Pampa Energía Q2 2020 Conference Call

Buenos Aires, August 12, 2020 (10 am Eastern Time)

Presenting:

Gustavo Mariani, CEO

Gabriel Cohen, CFO

Lida Wang, Investor relations and sustainability officer

Hello everyone and thank you for joining our conference call. I hope you and your loved ones are safe and well.

For the interest of time, I will make a brief summary of the quarter's key figures, the impact of COVID-19 and the latest events since our last call. We will focus on the core businesses of Pampa, power and E&P, as TGS and Edenor already held their calls earlier this week. As you can see, our CEO Mr. Gustavo Mariani and CFO Mr. Gabriel Cohen are both here and joining us for Q&A.

Before we begin, let me remind you that Pampa's figures follow US Dollar as functional currency. In the case of Peso-linked subsidiaries such as our utilities, their figures are adjusted by inflation and shown in dollars at the end of each reporting period FX.

Also, you can see in this slide what businesses are included when we talk about of Pampa consolidated, as well as Pampa restricted group, a definition we use for covenant purposes.

As you know, Argentina has been affected by COVID-19 pandemic and Federal Government set up a mandatory lockdown from March 20. Restrictions has been softening across the country but certain places such as Buenos Aires metro area has been extended from time to time, so activity still limited and therefore, affects the economy.

Most of Pampa's businesses were deemed essential, and we are running our operations with all the necessary safety and hygiene protocols such as minimum personnel in place, new workflows to keep social distancing, minimize exposure such as lengthen working shifts as well as off-duty time, and so on. Very important is that no wages have been adjusted nor personnel subject to furlough; almost 40% of our personnel is working remotely now. As we said in the last call, we revisited our capex and opex budget, reducing primarily in E&P, until improved environment.

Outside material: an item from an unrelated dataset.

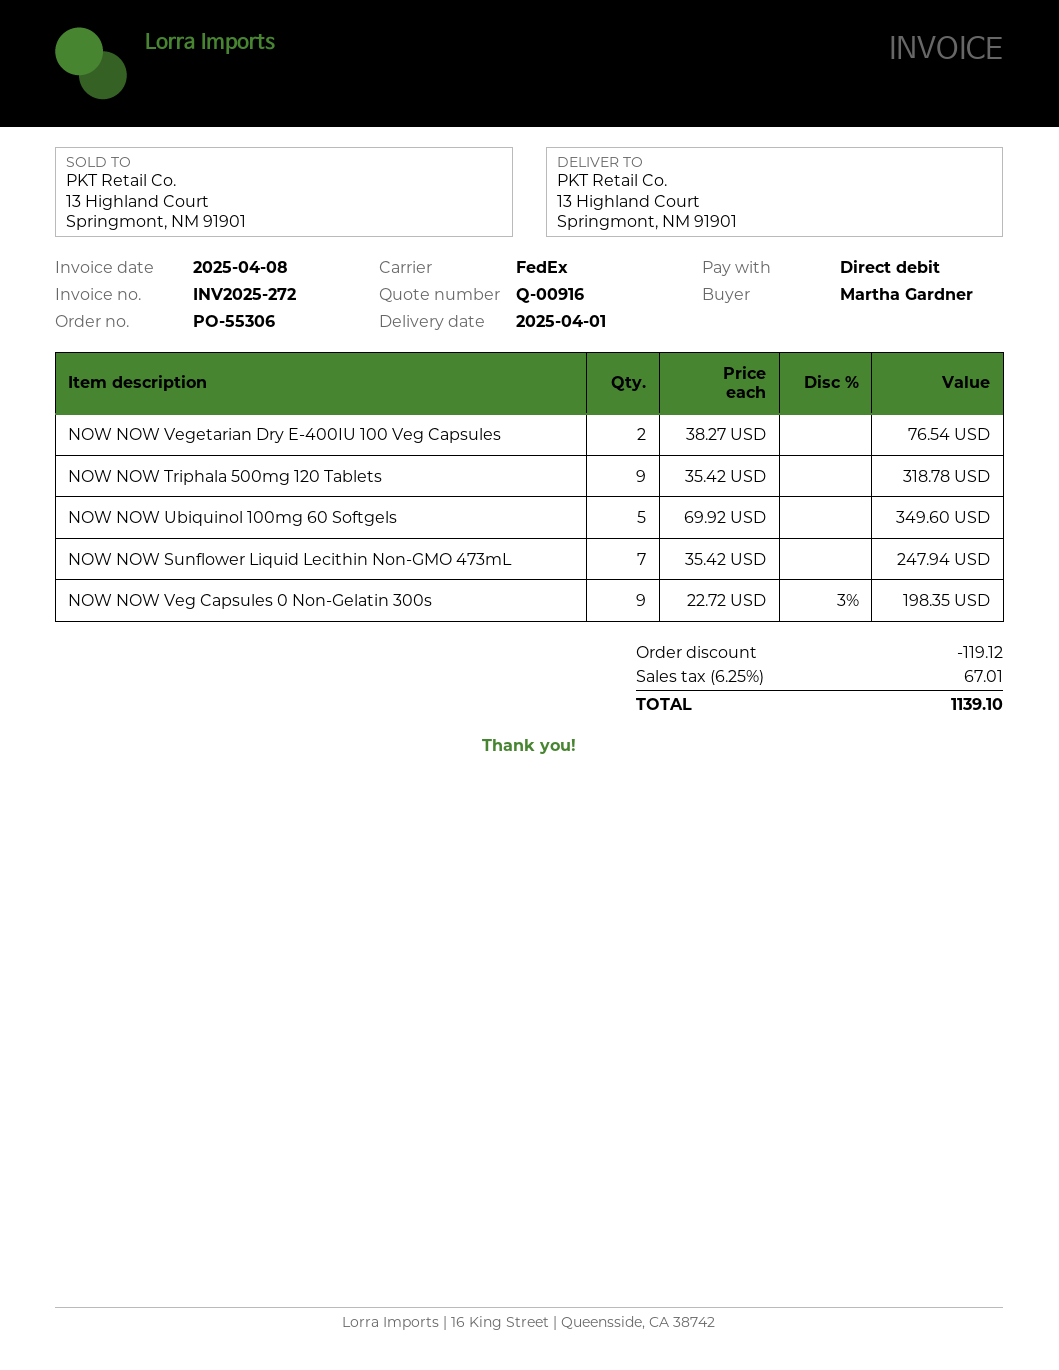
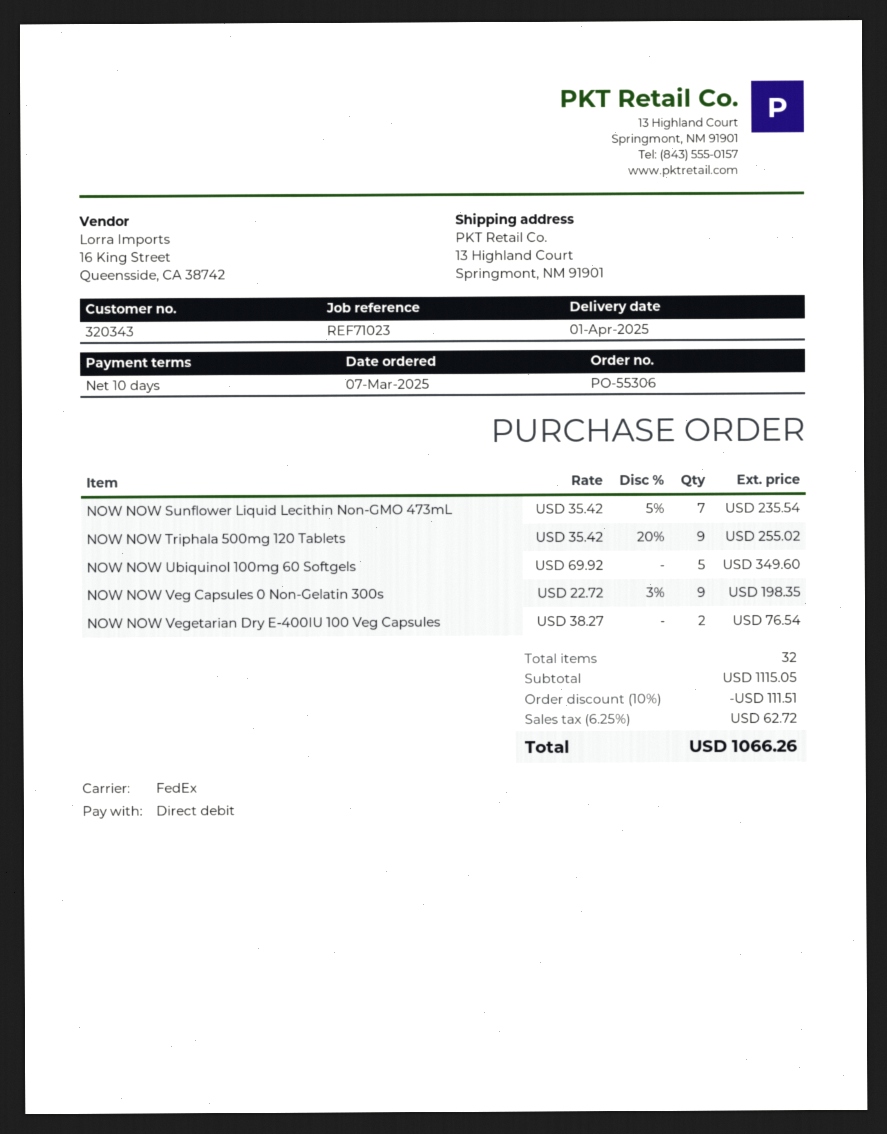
NOW NOW Triphala 500mg 120 Tablets: 9 x 35.42 = 318.78 -> 9 x 35.42 - 20% = 255.02
NOW NOW Sunflower Liquid Lecithin Non-GMO 473mL: 7 x 35.42 = 247.94 -> 7 x 35.42 - 5% = 235.54
discount: 119.12 -> 111.51
tax: 6.25% = 67.01 -> 6.25% = 62.72
total: 1139.10 -> 1066.26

We also are proud to see Genelba second CCGT operating and an outstanding power generation performance through this though quarter.

E&P faced the lowest prices in the last 5 years as a result of fall in demand, which tested our endurance but also went through satisfactorily. The fact we haven't given in much production during Q2 facilitated the ground for winter season, as demand rebounded and production rose to above 250 mcf per day.

Finally, it is worth noting our proactivity towards financial management, preventing us to be in a hurdle during macro instability. The agreement with sovereign bondholders constitutes a great step for Argentina, we remain prudent. We witnessed an improvement in collection rates across all businesses, helping our working capital.

So, let's start commenting the quarter's key takeaways. As shown on slide 5, revenues fell 40% year on year to 544 million dollars, mainly because of collapse in gas prices, the lesser fuel self-procured as this year CAMMESA took over most of the Grid's fuel consumption, tariff freeze for over a year impacting our regulated businesses, partially offset by new power generation units priced under PPAs. In Q2 20 around 40% of our sales were dollar-linked, but roughly 75% in EBITDA terms, mainly coming from our core businesses, power capacity followed by E&P.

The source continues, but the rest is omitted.